Entries shown:
+---+
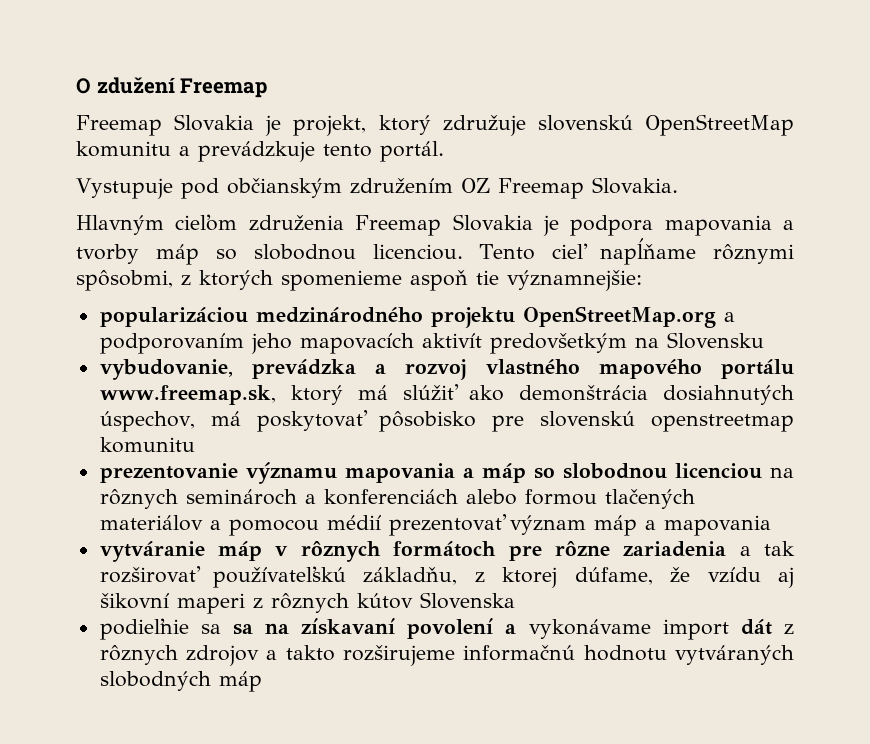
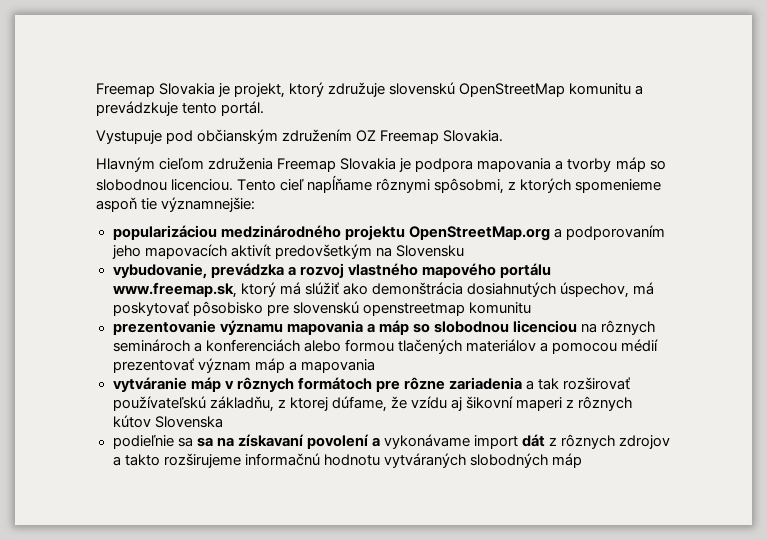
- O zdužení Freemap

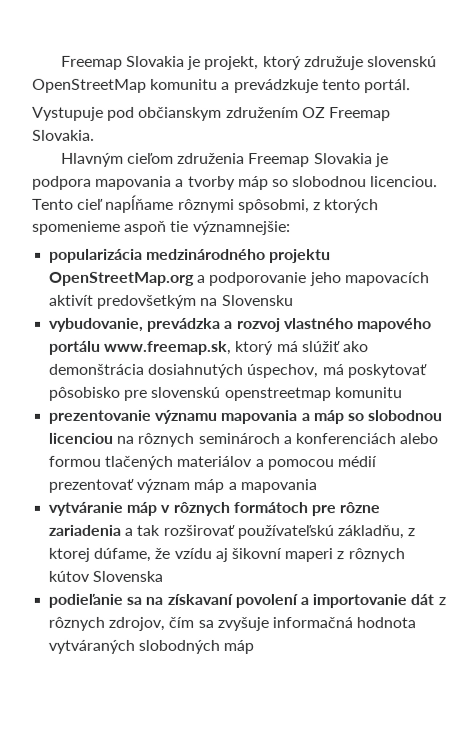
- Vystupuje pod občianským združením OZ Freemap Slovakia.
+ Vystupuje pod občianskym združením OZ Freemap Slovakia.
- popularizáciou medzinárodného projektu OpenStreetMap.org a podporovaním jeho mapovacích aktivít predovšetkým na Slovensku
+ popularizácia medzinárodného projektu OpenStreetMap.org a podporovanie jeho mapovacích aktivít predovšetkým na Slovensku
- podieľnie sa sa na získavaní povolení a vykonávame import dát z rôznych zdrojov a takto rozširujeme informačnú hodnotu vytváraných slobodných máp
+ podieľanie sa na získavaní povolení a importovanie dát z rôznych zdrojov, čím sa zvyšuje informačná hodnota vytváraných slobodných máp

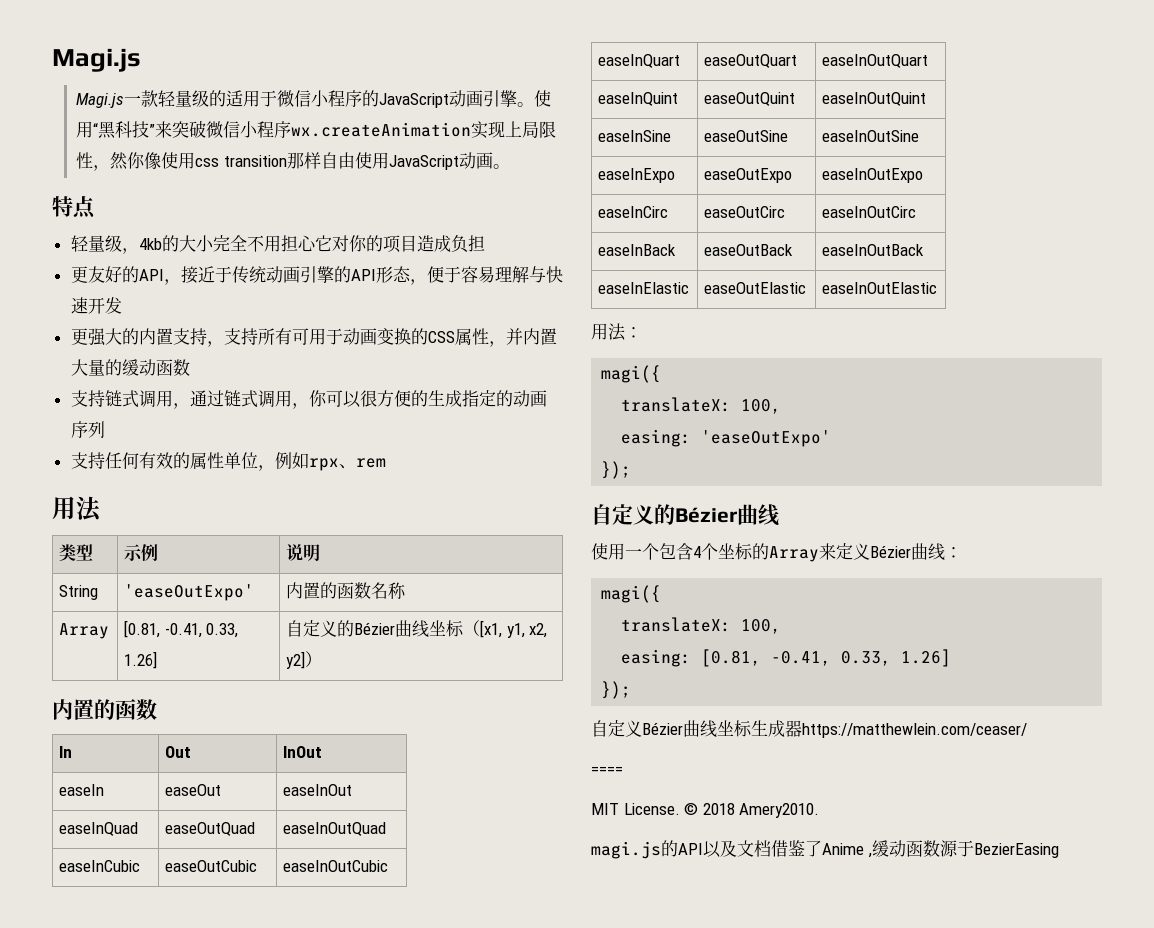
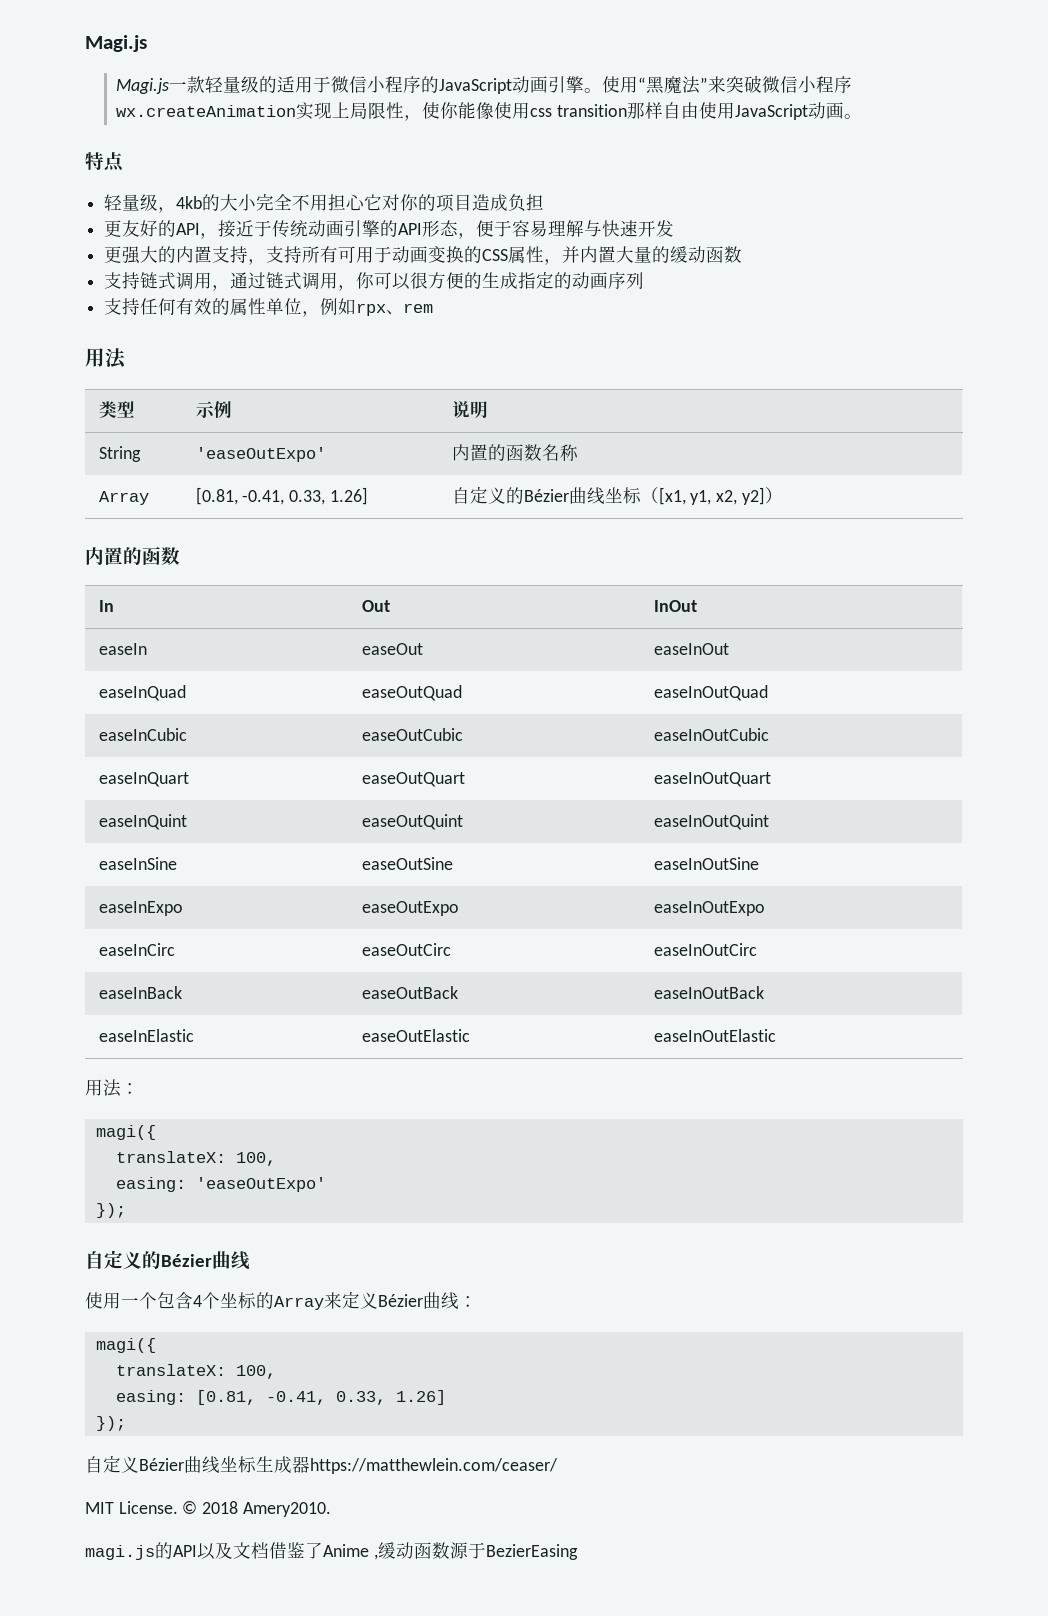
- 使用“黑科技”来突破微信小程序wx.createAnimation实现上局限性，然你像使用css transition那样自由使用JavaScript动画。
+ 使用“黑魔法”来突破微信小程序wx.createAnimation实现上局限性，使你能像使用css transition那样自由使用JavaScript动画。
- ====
+---+
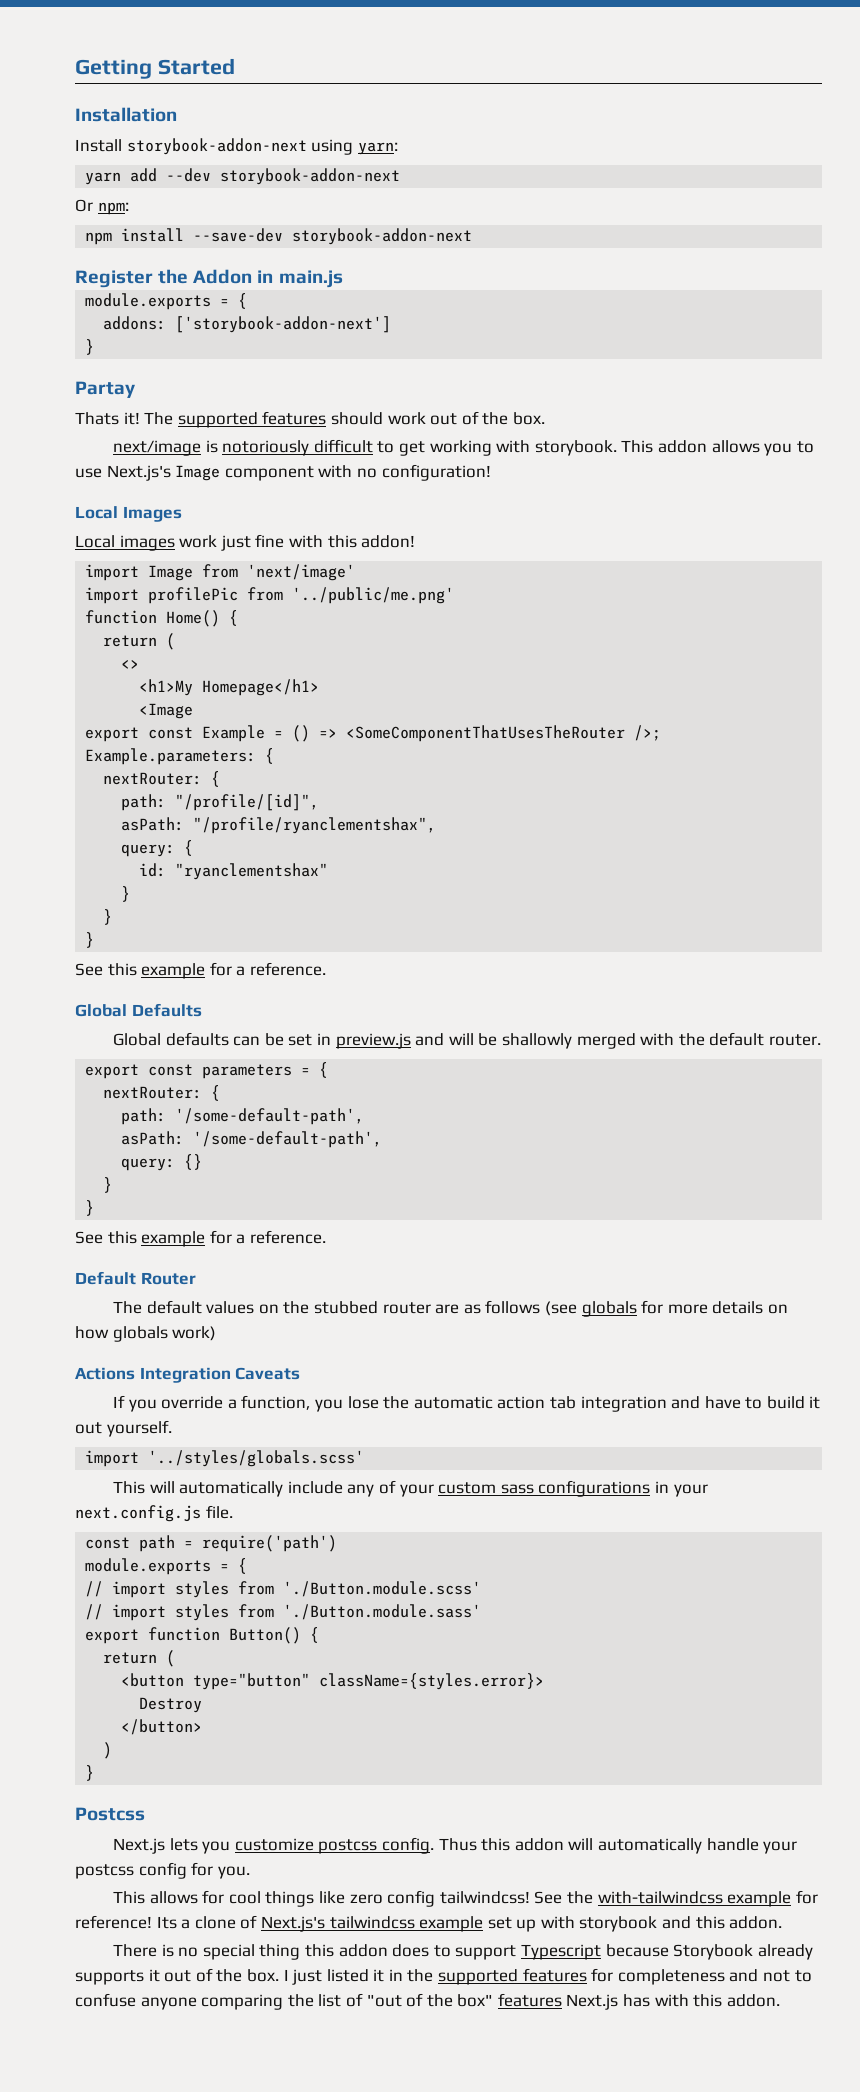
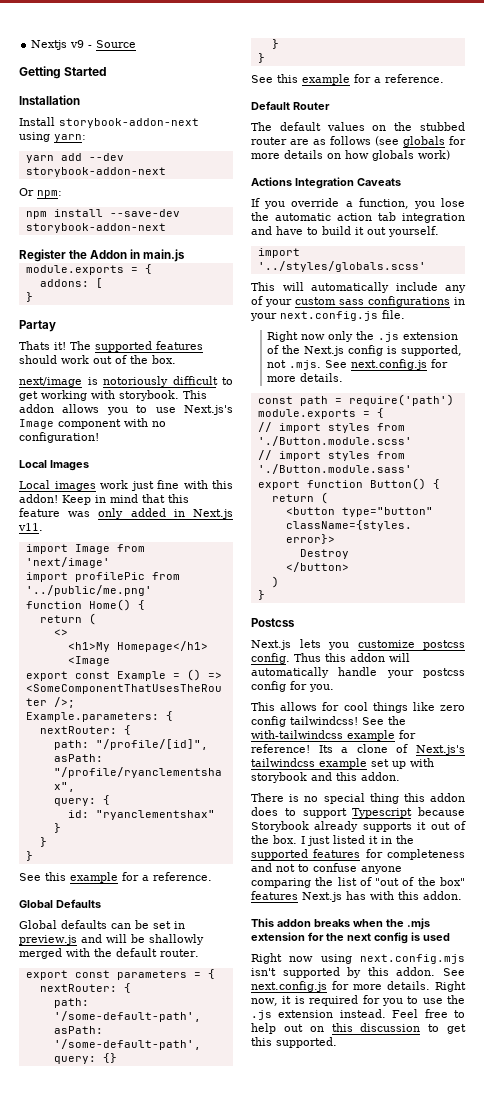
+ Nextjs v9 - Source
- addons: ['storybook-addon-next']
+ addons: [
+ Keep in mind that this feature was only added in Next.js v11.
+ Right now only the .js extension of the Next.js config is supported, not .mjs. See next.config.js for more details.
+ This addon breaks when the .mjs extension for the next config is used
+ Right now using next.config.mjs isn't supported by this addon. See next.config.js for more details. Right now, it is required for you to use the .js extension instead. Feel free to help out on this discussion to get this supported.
+---+
Aim of the exercise: Everything starting at the line containing "- addons: ['storybook-addon-next']" and ending at the line containing "get this supported." in the records above should be repeated exactly, and only that.

Solution to the exercise:
- addons: ['storybook-addon-next']
+ addons: [
+ Keep in mind that this feature was only added in Next.js v11.
+ Right now only the .js extension of the Next.js config is supported, not .mjs. See next.config.js for more details.
+ This addon breaks when the .mjs extension for the next config is used
+ Right now using next.config.mjs isn't supported by this addon. See next.config.js for more details. Right now, it is required for you to use the .js extension instead. Feel free to help out on this discussion to get this supported.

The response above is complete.